A rewording suggestion:
"The goal of microbenchmarking is to strip out the vLLM server layer and focus on just profiling the model calls."

gpolovets1 · 2025-09-25T03:31:56Z

examples/microbenchamarking/README.md

+
+The Goal of microbenchmarking is to strip the model call from VLLM Dependencies (Scheduler and KV Cache Manager) for efficient debugging and performance optimization of just model call.
+
+The current version is ** working on pinned main **


"The current implementation runs on the following pinned version of the main branch:"

Actually, is not pinned anymore, I will just mention it so we can backtrack, but as long as model call API remains unchanged, it should work

gpolovets1 · 2025-09-25T03:33:14Z

examples/microbenchamarking/README.md

+
+> ⚠️ The microbenchmarking code **does not support all models and features and is currently used for debugging and optimizing static workloads
+
+**Only tested model for microbenchmarking is QWEN3-32B**


"The only model validated for microbenchmarking is Qwen3-32B."

Don't we support DeepSeek as well?

I wanted to keep this, and remove once we verify the runs together

gpolovets1 · 2025-09-25T03:35:20Z

examples/microbenchamarking/README.md

+## Params needed by microbenchmarking code
+
+### `max_seq_len` -
+ max model len this is length of the model including number of prefill and decode tokens


"max model len this is the maximum supported length of each request.
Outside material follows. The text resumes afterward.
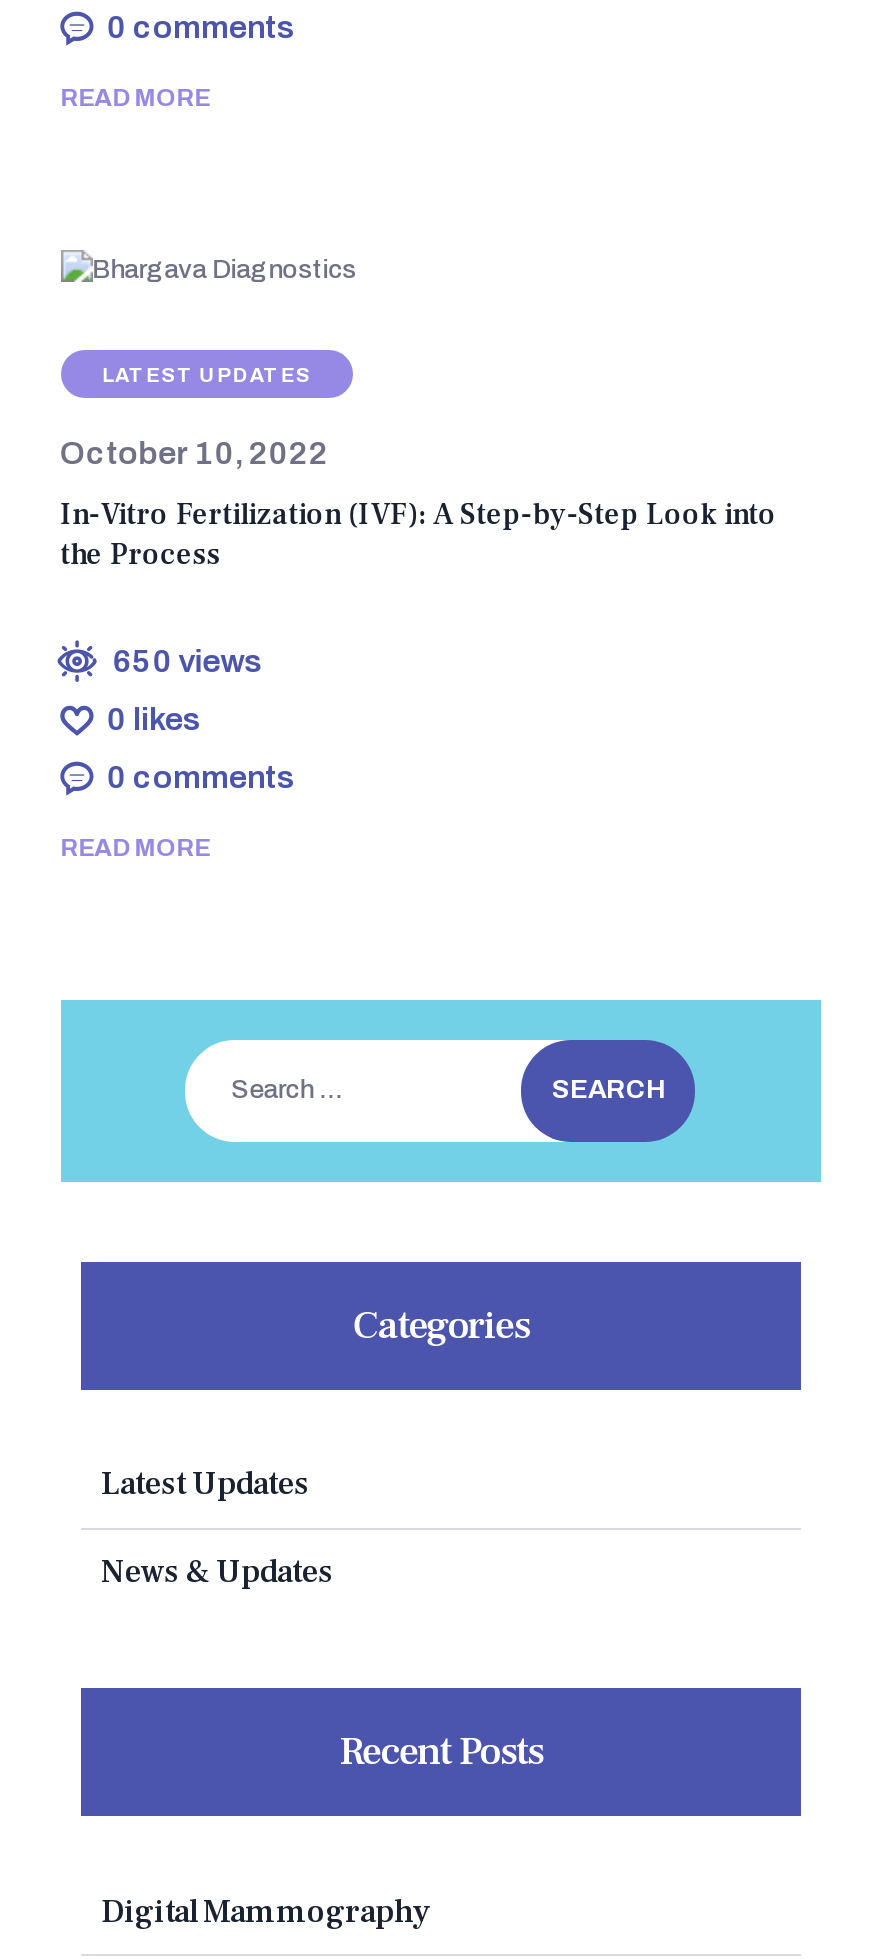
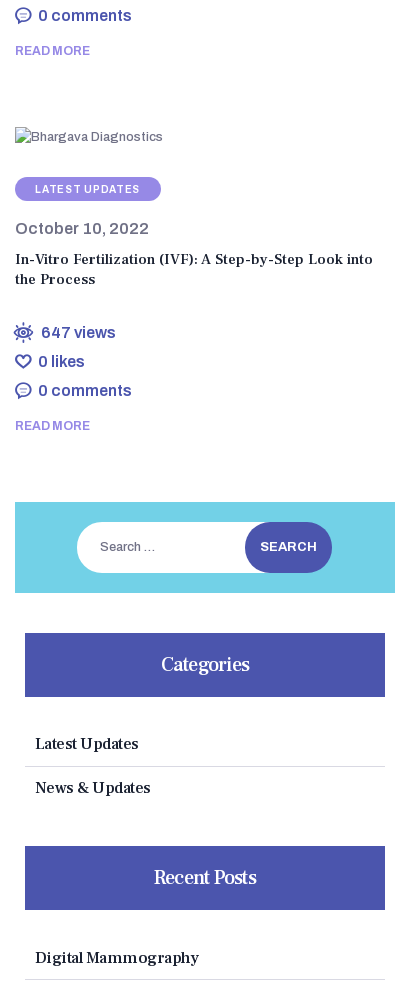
[112,643,263,677] 650 views -> [41,324,116,341] 647 views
Typically this equals the maximum number of prefill + decode tokens across all requests."

gpolovets1 · 2025-09-25T03:35:56Z

examples/microbenchamarking/README.md

+
+### `phase` -
+
+phase of the model, supported modes are prefill and decode


"Inference phase - supported phases are 'prefill' and 'decode'."

gpolovets1 · 2025-09-25T03:37:30Z

examples/microbenchamarking/README.md

+phase of the model, supported modes are prefill and decode
+
+### `decode_offset_from_prefill` -
+used in decode primarily, if the value is 1, it means 1st token after prefill


"This offset indicates the decode step index to profile. E.g. setting a value of 10 corresponds to profiling the 10th decode step."

gpolovets1 · 2025-09-25T03:38:09Z

examples/microbenchamarking/README.md

+used in decode primarily, if the value is 1, it means 1st token after prefill
+
+### `model_hf_config` -
+path to json file where HFConfig is saved. We need this because we dont want to download from huggingface.


"We need this to avoid having to download the model from huggingface everytime."

Actually, if we are just downloading the config, would it be a problem to download from HF?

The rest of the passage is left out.